┌─ Given records

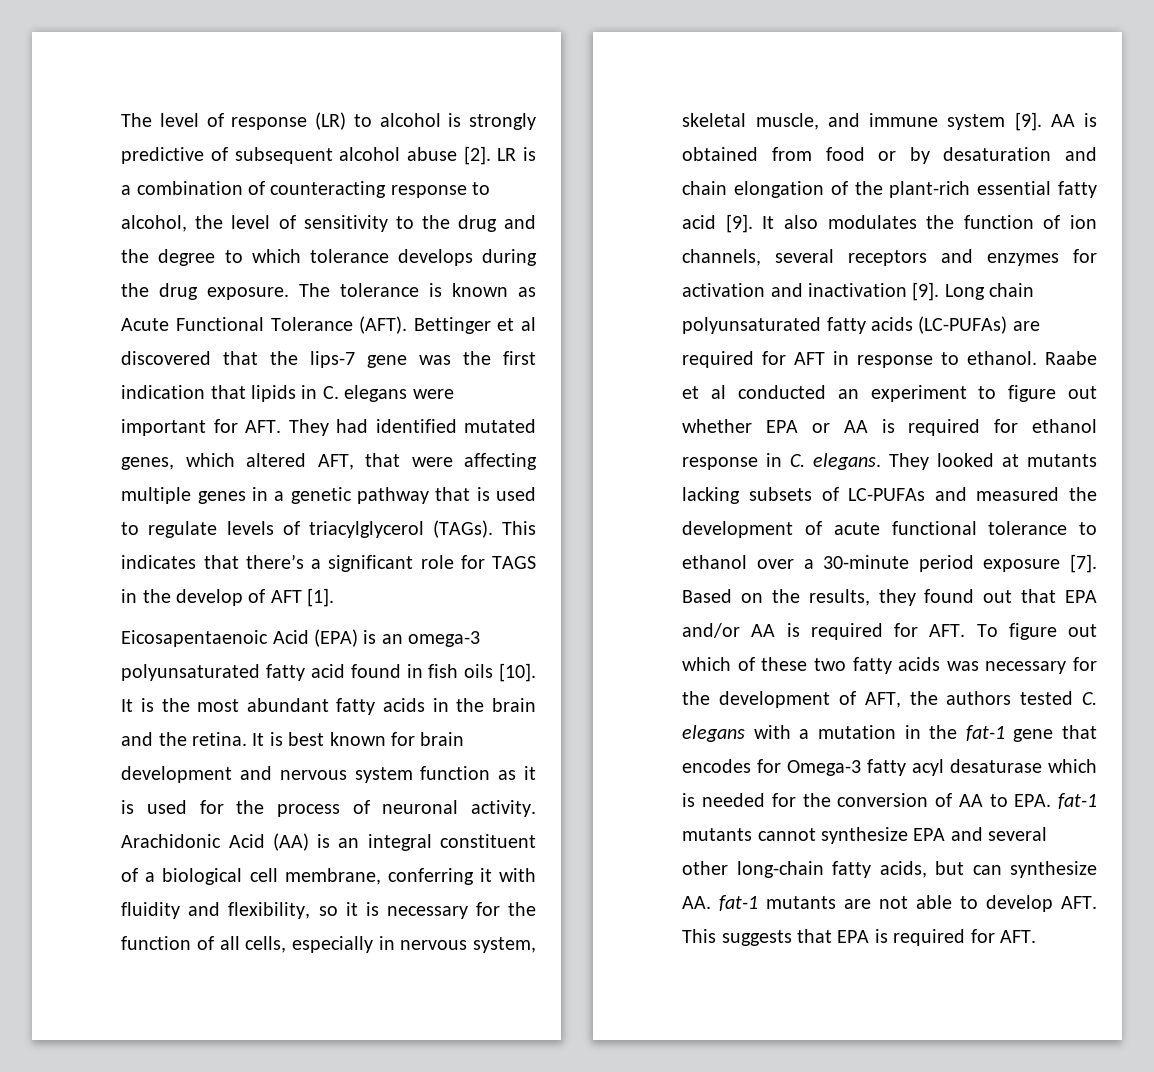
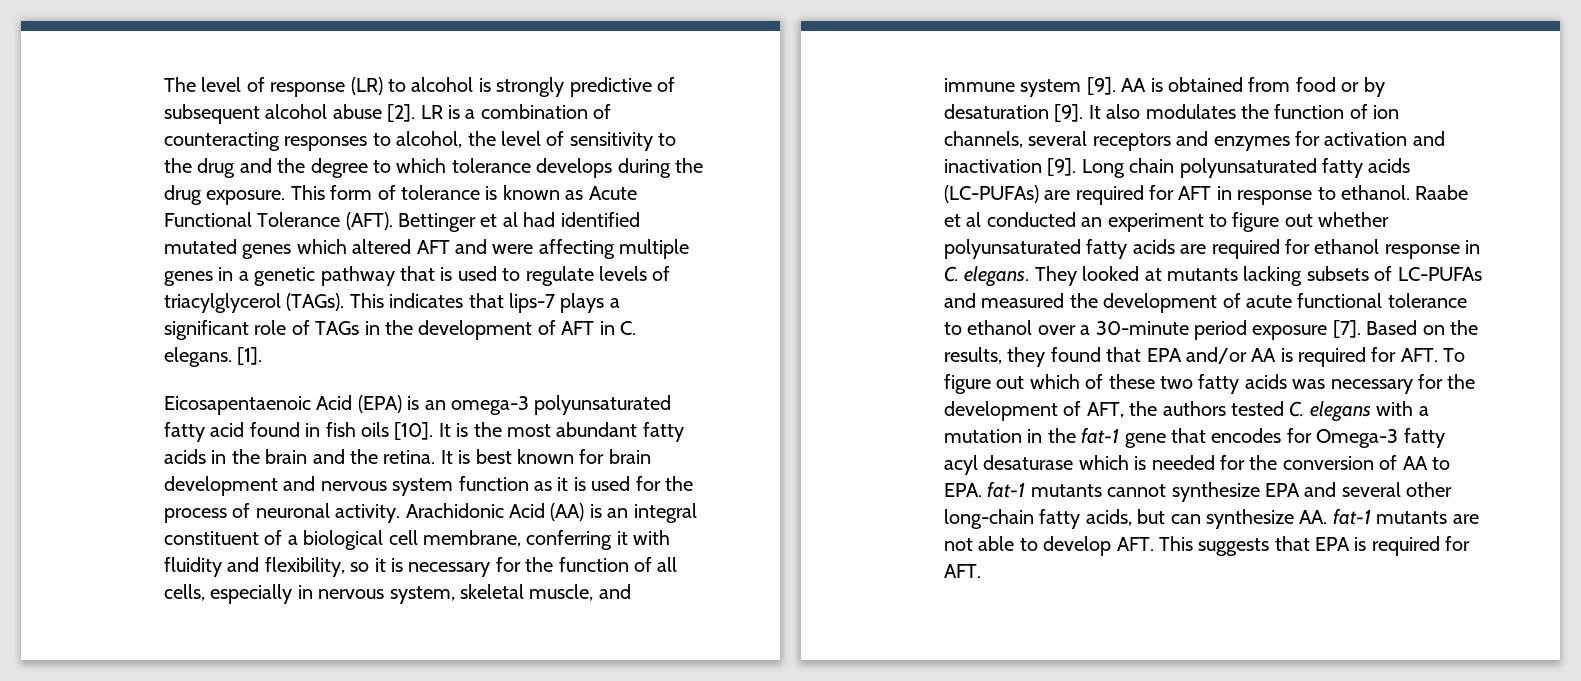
- LR is a combination of counteracting response to alcohol, the level of sensitivity to the drug and the degree to which tolerance develops during the drug exposure.
+ LR is a combination of counteracting responses to alcohol, the level of sensitivity to the drug and the degree to which tolerance develops during the drug exposure.
- The tolerance is known as Acute Functional Tolerance (AFT).
+ This form of tolerance is known as Acute Functional Tolerance (AFT).
- Bettinger et al discovered that the lips-7 gene was the first indication that lipids in C. elegans were important for AFT. They had identified mutated genes, which altered AFT, that were affecting multiple genes in a genetic pathway that is used to regulate levels of triacylglycerol (TAGs).
+ Bettinger et al had identified mutated genes which altered AFT and were affecting multiple genes in a genetic pathway that is used to regulate levels of triacylglycerol (TAGs).
- This indicates that there’s a significant role for TAGS in the develop of AFT [1].
+ This indicates that lips-7 plays a significant role of TAGs in the development of AFT in C. elegans. [1].
- AA is obtained from food or by desaturation and chain elongation of the plant-rich essential fatty acid [9].
+ AA is obtained from food or by desaturation [9].
- Raabe et al conducted an experiment to figure out whether EPA or AA is required for ethanol response in C. elegans.
+ Raabe et al conducted an experiment to figure out whether polyunsaturated fatty acids are required for ethanol response in C. elegans.
- Based on the results, they found out that EPA and/or AA is required for AFT. To figure out which of these two fatty acids was necessary for the development of AFT, the authors tested C. elegans with a mutation in the fat-1 gene that encodes for Omega-3 fatty acyl desaturase which is needed for the conversion of AA to EPA. fat-1 mutants cannot synthesize EPA and several other long-chain fatty acids, but can synthesize AA. fat-1 mutants are not able to develop AFT. This suggests that EPA is required for AFT.
+ Based on the results, they found that EPA and/or AA is required for AFT. To figure out which of these two fatty acids was necessary for the development of AFT, the authors tested C. elegans with a mutation in the fat-1 gene that encodes for Omega-3 fatty acyl desaturase which is needed for the conversion of AA to EPA. fat-1 mutants cannot synthesize EPA and several other long-chain fatty acids, but can synthesize AA. fat-1 mutants are not able to develop AFT. This suggests that EPA is required for AFT.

└─

▶ [Your assignment] A line belongs in the answer if it contains the word "role"; copy every such line from the data above.

▶ [Result]
- This indicates that there’s a significant role for TAGS in the develop of AFT [1].
+ This indicates that lips-7 plays a significant role of TAGs in the development of AFT in C. elegans. [1].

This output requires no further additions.